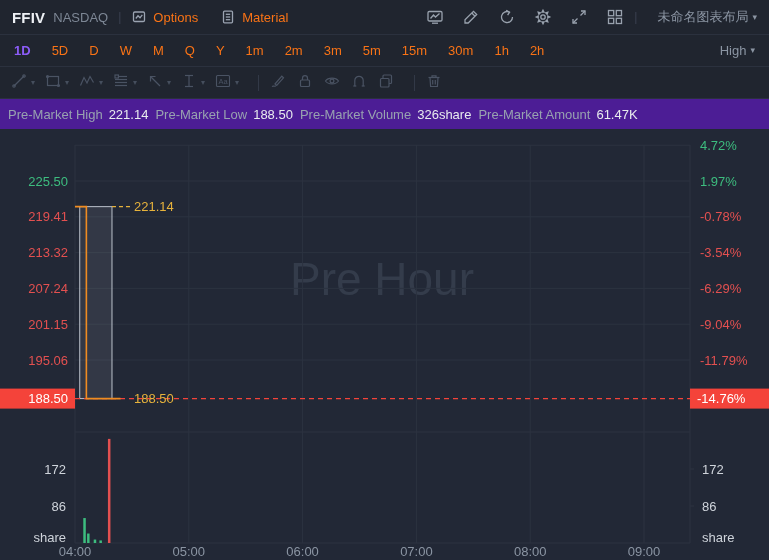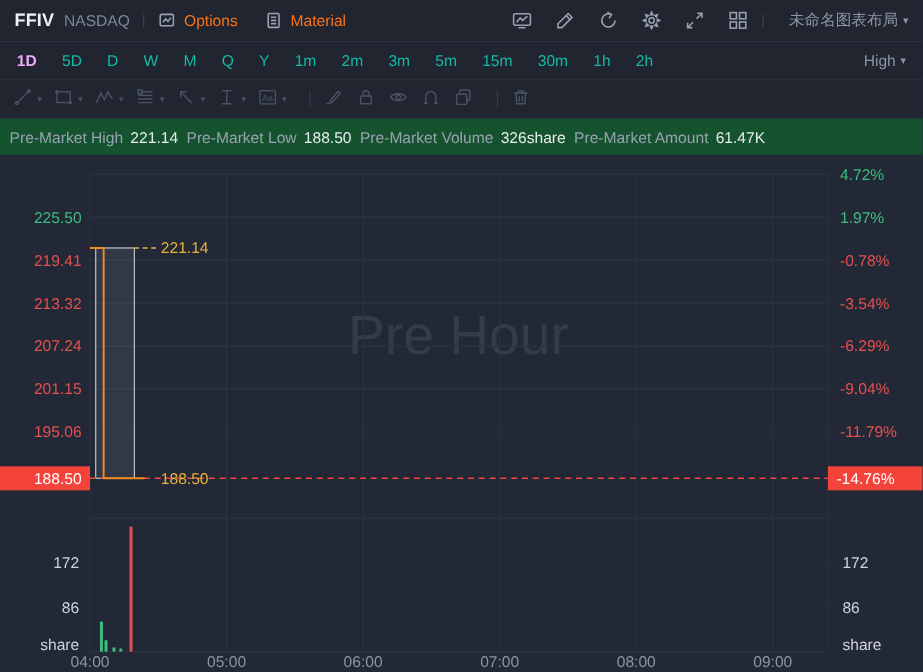--- a/index.html
+++ b/index.html
@@ -27,7 +27,7 @@
     background:#20252f; border-bottom:1px solid #2b313e;
   }
   .tf-item { color:#14b8a6; margin-right:21px; cursor:pointer; }
-  .tf-item.active { color:#f0abfc; font-weight:bold; }
+  .tf-item.active { color:#8b5cf6; font-weight:bold; }
   .tf-spacer { flex:1; }
   .auto-dd { display:flex; align-items:center; gap:4px; color:#8b95a3; cursor:pointer; }
   .toolbar {

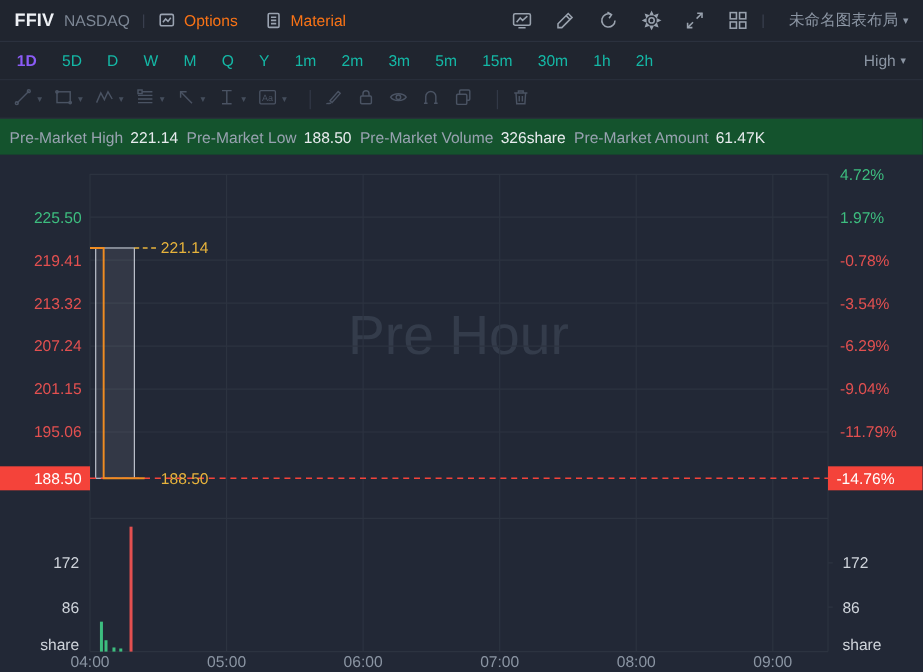--- a/index.html
+++ b/index.html
@@ -26,7 +26,7 @@
     height:32px; display:flex; align-items:center; padding:0 14px;
     background:#20252f; border-bottom:1px solid #2b313e;
   }
-  .tf-item { color:#14b8a6; margin-right:21px; cursor:pointer; }
+  .tf-item { color:#f97316; margin-right:21px; cursor:pointer; }
   .tf-item.active { color:#8b5cf6; font-weight:bold; }
   .tf-spacer { flex:1; }
   .auto-dd { display:flex; align-items:center; gap:4px; color:#8b95a3; cursor:pointer; }

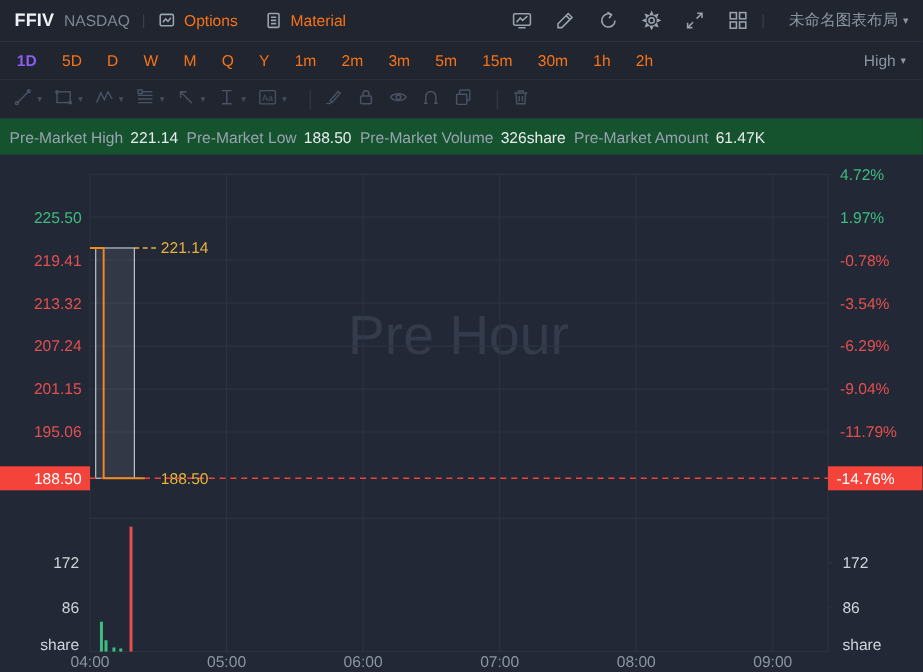--- a/index.html
+++ b/index.html
@@ -39,7 +39,7 @@
   .tool-sep { width:1px; height:16px; background:#323947; margin:0 10px; }
   .infobar {
     height:30px; display:flex; align-items:center; padding:0 8px;
-    background:#14532d; white-space:nowrap;text-align:right;
+    background:#4c1d95; white-space:nowrap;text-align:right;
   }
   .info-pair { display:flex; align-items:baseline; margin-right:7px; }
   .info-label { color:#98a2b0; margin-right:6px; }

------

• **Exercise objective**: Find all the lines containing "height" in the material, then copy them.

• **Result of this exercise**:
     height:32px; display:flex; align-items:center; padding:0 14px;
   .tool-sep { width:1px; height:16px; background:#323947; margin:0 10px; }
     height:30px; display:flex; align-items:center; padding:0 8px;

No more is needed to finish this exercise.